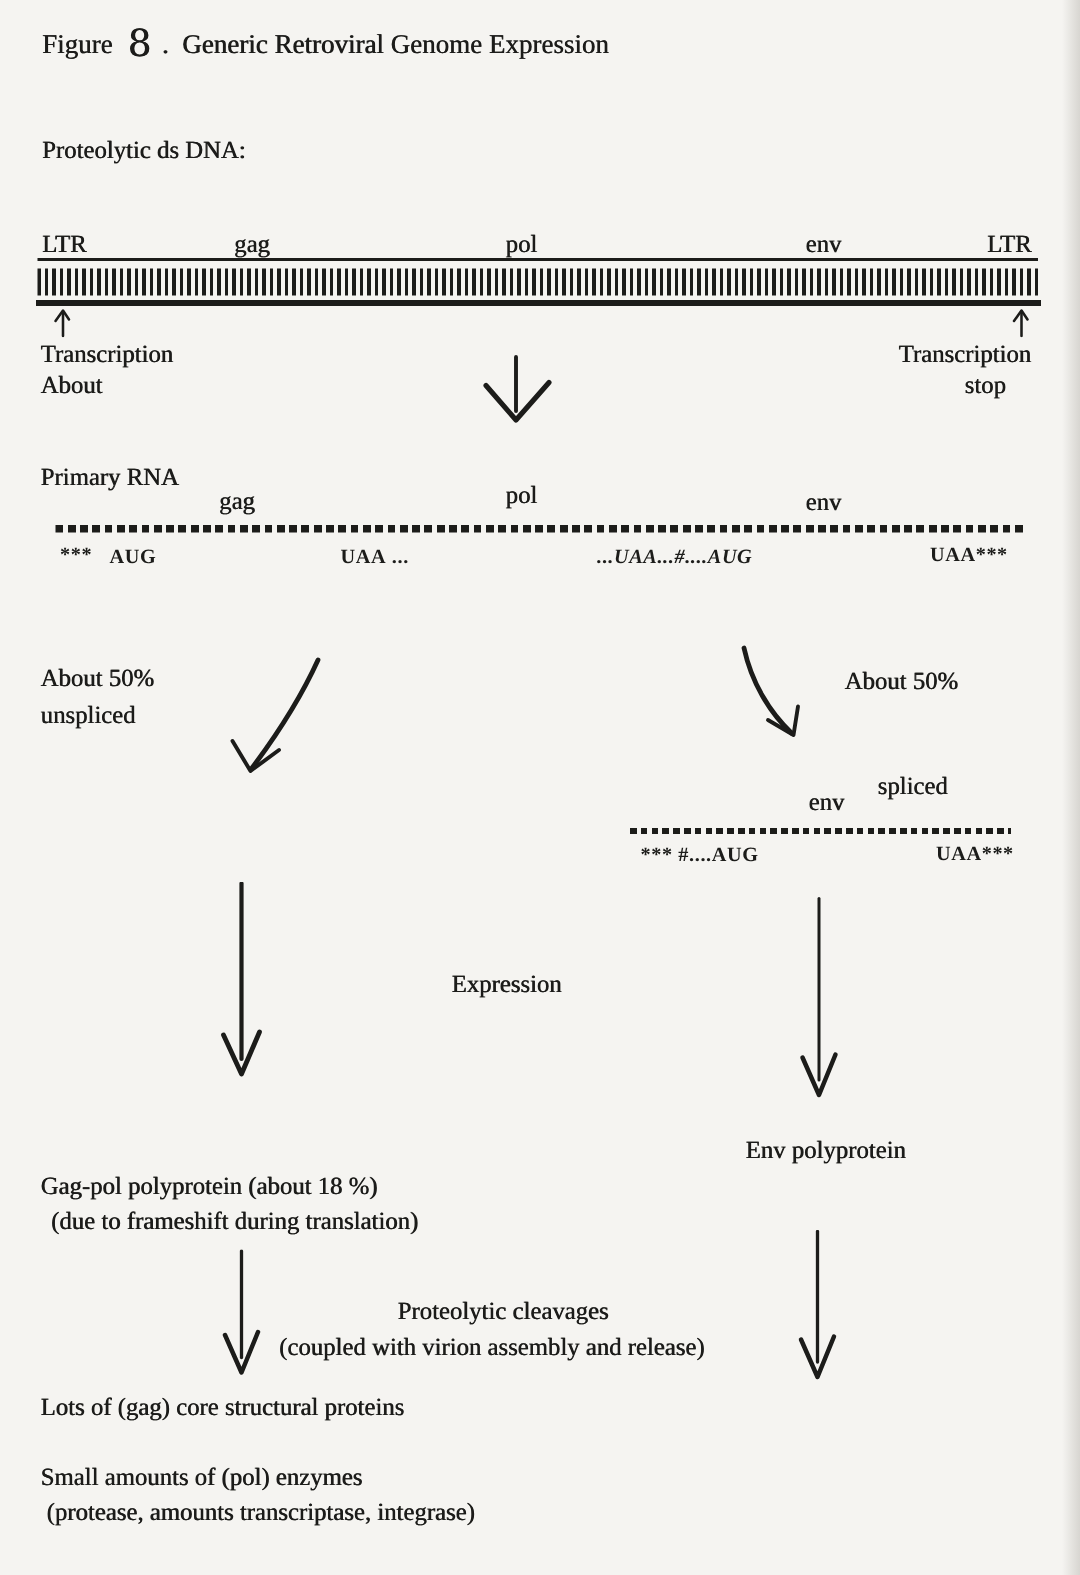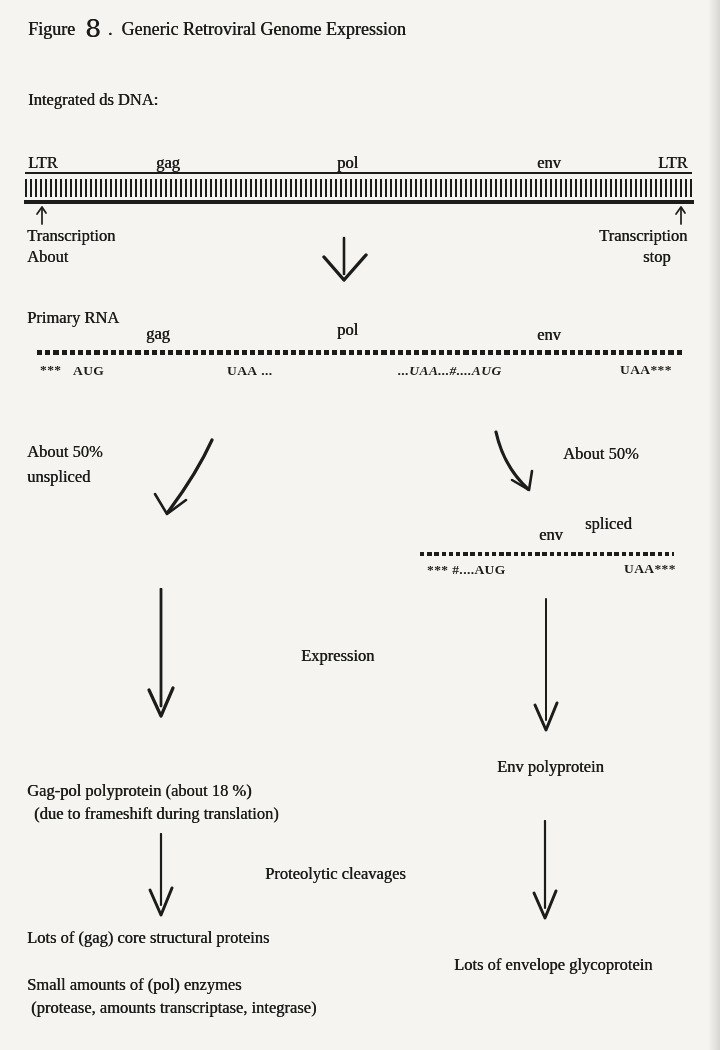--- a/index.html
+++ b/index.html
@@ -23,21 +23,21 @@
   .scan-edge-right { position:absolute; right:0; top:0; width:12px; height:100%;
     background:linear-gradient(90deg, rgba(0,0,0,0), rgba(110,105,95,0.22)); }
 </style>
 </head>
 <body>
 
 <div id="page">
 
   <div class="t title-line" style="left:28px; top:14px;"><span>Figure</span><span class="fig-num">8</span><span>.&nbsp; Generic Retroviral Genome Expression</span></div>
 
-  <div class="t" style="left:28px; top:90px;">Integrated ds DNA:</div>
+  <div class="t" style="left:28px; top:90px;">Proteolytic ds DNA:</div>
 
   <div class="t gene" style="left:28px;  top:153px;">LTR</div>
   <div class="t gene" style="left:156px; top:153px;">gag</div>
   <div class="t gene" style="left:337px; top:153px;">pol</div>
   <div class="t gene" style="left:537px; top:153px;">env</div>
   <div class="t gene" style="left:658px; top:153px;">LTR</div>
 
   <div class="rule" style="left:25px; top:172px; width:667px; height:2px;"></div>
   <div class="ladder-bars" style="left:25px; top:179px; width:667px; height:18px;"></div>
   <div class="rule" style="left:24px; top:200px; width:670px; height:4px;"></div>
@@ -103,25 +103,25 @@
 
   <div class="t" style="left:497px; top:757px;">Env polyprotein</div>
   <div class="t" style="left:27px; top:781px;">Gag-pol polyprotein (about 18 %)</div>
   <div class="t" style="left:34px; top:804px;">(due to frameshift during translation)</div>
 
   <svg class="arrow" style="left:146px; top:833px;" width="30" height="88" viewBox="0 0 30 88">
     <path d="M15 1 L15 72" stroke-width="2.2"></path>
       <path d="M4 57 L15 82 L26 55" stroke-width="3"></path>
   </svg>
   <div class="t" style="left:265px; top:864px;">Proteolytic cleavages</div>
+  <div class="t" style="left:186px; top:888px;">(coupled with virion assembly and release)</div>
   <svg class="arrow" style="left:531px; top:820px;" width="28" height="104" viewBox="0 0 28 104">
     <path d="M14 1 L14 88" stroke-width="2.2"></path>
       <path d="M3 73 L14 98 L25 71" stroke-width="3"></path>
   </svg>
 
   <div class="t" style="left:27px; top:928px;">Lots of (gag) core structural proteins</div>
-  <div class="t" style="left:454px; top:955px;">Lots of envelope glycoprotein</div>
   <div class="t" style="left:27px; top:975px;">Small amounts of (pol) enzymes</div>
   <div class="t" style="left:31px; top:998px;">(protease, amounts transcriptase, integrase)</div>
 
   <div class="scan-edge-right"></div>
 
 </div>
 
 </body></html>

::::

- **Exercise goal**:
From the first line above to the last, reproduce the records exactly but without the pictures.

- **Exercise response**:
--- a/index.html
+++ b/index.html
@@ -23,21 +23,21 @@
   .scan-edge-right { position:absolute; right:0; top:0; width:12px; height:100%;
     background:linear-gradient(90deg, rgba(0,0,0,0), rgba(110,105,95,0.22)); }
 </style>
 </head>
 <body>
 
 <div id="page">
 
   <div class="t title-line" style="left:28px; top:14px;"><span>Figure</span><span class="fig-num">8</span><span>.&nbsp; Generic Retroviral Genome Expression</span></div>
 
-  <div class="t" style="left:28px; top:90px;">Integrated ds DNA:</div>
+  <div class="t" style="left:28px; top:90px;">Proteolytic ds DNA:</div>
 
   <div class="t gene" style="left:28px;  top:153px;">LTR</div>
   <div class="t gene" style="left:156px; top:153px;">gag</div>
   <div class="t gene" style="left:337px; top:153px;">pol</div>
   <div class="t gene" style="left:537px; top:153px;">env</div>
   <div class="t gene" style="left:658px; top:153px;">LTR</div>
 
   <div class="rule" style="left:25px; top:172px; width:667px; height:2px;"></div>
   <div class="ladder-bars" style="left:25px; top:179px; width:667px; height:18px;"></div>
   <div class="rule" style="left:24px; top:200px; width:670px; height:4px;"></div>
@@ -103,25 +103,25 @@
 
   <div class="t" style="left:497px; top:757px;">Env polyprotein</div>
   <div class="t" style="left:27px; top:781px;">Gag-pol polyprotein (about 18 %)</div>
   <div class="t" style="left:34px; top:804px;">(due to frameshift during translation)</div>
 
   <svg class="arrow" style="left:146px; top:833px;" width="30" height="88" viewBox="0 0 30 88">
     <path d="M15 1 L15 72" stroke-width="2.2"></path>
       <path d="M4 57 L15 82 L26 55" stroke-width="3"></path>
   </svg>
   <div class="t" style="left:265px; top:864px;">Proteolytic cleavages</div>
+  <div class="t" style="left:186px; top:888px;">(coupled with virion assembly and release)</div>
   <svg class="arrow" style="left:531px; top:820px;" width="28" height="104" viewBox="0 0 28 104">
     <path d="M14 1 L14 88" stroke-width="2.2"></path>
       <path d="M3 73 L14 98 L25 71" stroke-width="3"></path>
   </svg>
 
   <div class="t" style="left:27px; top:928px;">Lots of (gag) core structural proteins</div>
-  <div class="t" style="left:454px; top:955px;">Lots of envelope glycoprotein</div>
   <div class="t" style="left:27px; top:975px;">Small amounts of (pol) enzymes</div>
   <div class="t" style="left:31px; top:998px;">(protease, amounts transcriptase, integrase)</div>
 
   <div class="scan-edge-right"></div>
 
 </div>
 
 </body></html>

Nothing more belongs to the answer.